Kristin Hersh @ Gorilla, Manchester, 13 Nov
From up on Gorilla's balcony, minutes before Kristin Hersh takes to the stage, a genuine and perfectly reasonable question from the young sound guy: "Have you seen her before?" Seen her before? Everyone here tonight, every connected and affected heart and mind, will have, at some point over the past three decades, seen her before.
This is how it goes with Hersh. Whether it be as the (still) ferocious leader of Throwing Muses (weathering as well as any of the US's late 80s alt-rock pioneers), the force behind occasional power trio 50 Foot Wave or – as tonight – dialled down and intimate (with just guitar, book and voice to tell her stories), Hersh inspires a loyalty that brooks no argument. She comes to town, you just go. You just do.
Tonight's show is part of a month-long tour in support of Wyatt at the Coyote Palace, a two-disc solo recording brought to vivid and extraordinary life by its accompanying book. Last time she was here, with her half sister Tanya Donnelly once again fleshing out Throwing Muses to an electrifying four-piece, the walls shook. Tonight, she favours campfire intimacy over volume, and simply sits, talks, plays. "Before I left home," she confides early on, "my friends told me not to play any new songs." She shrugs and smiles before playing a new song (Bright.) In truth, she plays only a handful of tracks from the new record and, though the merch stall is piled up with copies, most of the audience will already know their way around it and not be of a mind to complain anyway.

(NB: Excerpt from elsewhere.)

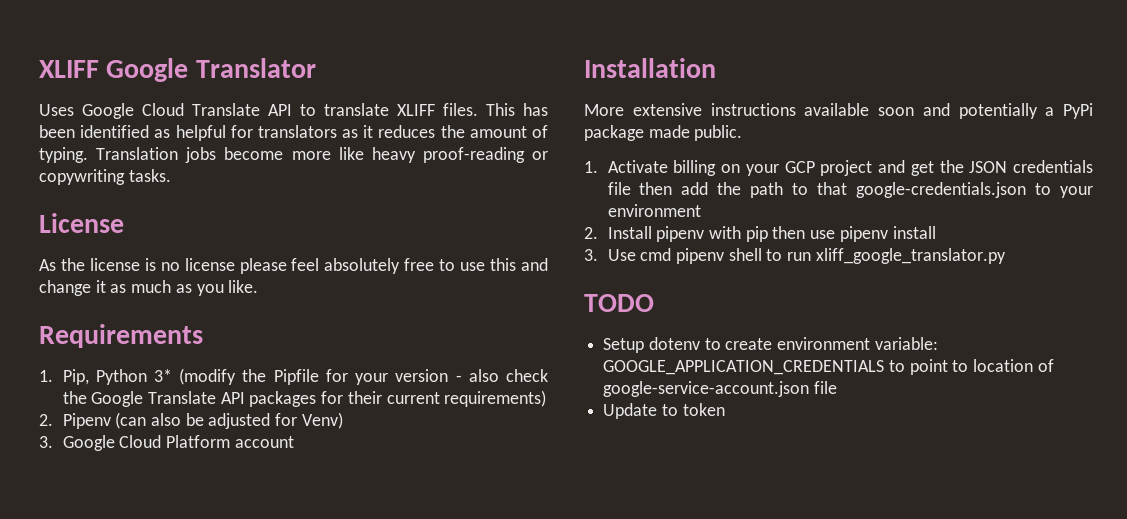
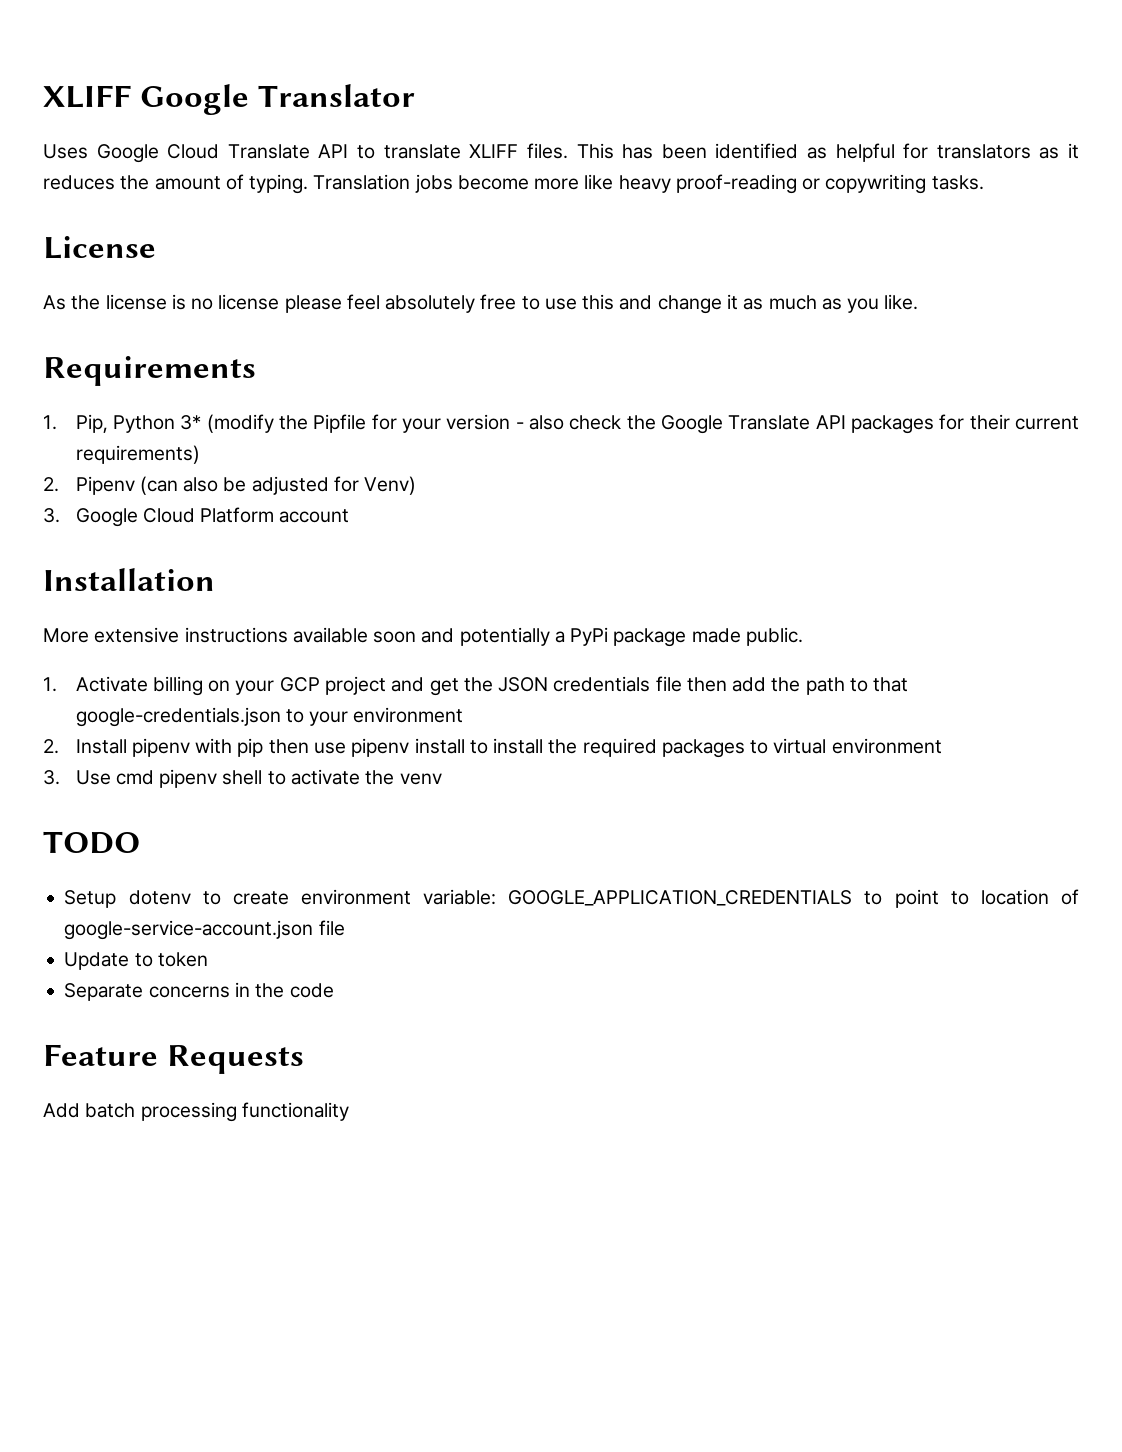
(936, 232) none -> [469,738,942,758] to install the required packages to virtual environment
[787,248,1006,264] run xliff_google_translator.py -> [290,769,442,785] activate the venv
(725, 409) none -> [64,982,334,1001] [43,1044,304,1074] [43,1102,349,1122] // Separate concerns in the code // Feature Requests // Add batch processing functionality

"This is the new record." Hersh holds up a copy of Wyatt... and whispers, "Don't look at it." As if it might be alive. As if it might shrink from too much attention. A rare outing for Muses b-side City of the Dead diverts that attention. Your Ghost appears as if from nowhere, a spectral presence as ever – everyone fills in the Michael Stipe part, if only in their head. Before Mississippi Kite, she falters a little, unexpectedly. "I'm getting choked up," she confesses and then settles. "Crying's for girls and I'm not one."
She surprises with You Cage, a novel in a two-word title, from way back. There could be more from the Muses repertoire, of course, but fingers-crossed wishes go unanswered. And good for her, to be fair. A sharp re-imagining of Hersh's late friend Vic Chesnutt's Bakersfield is preceded by a reading from the book she wrote about his life and the times they shared. "It's called Don't Suck, Don't Die, because that's something we promised each other we'd never do." 30 years after she first shook our senses, Kristin Hersh's word is as good as her bond.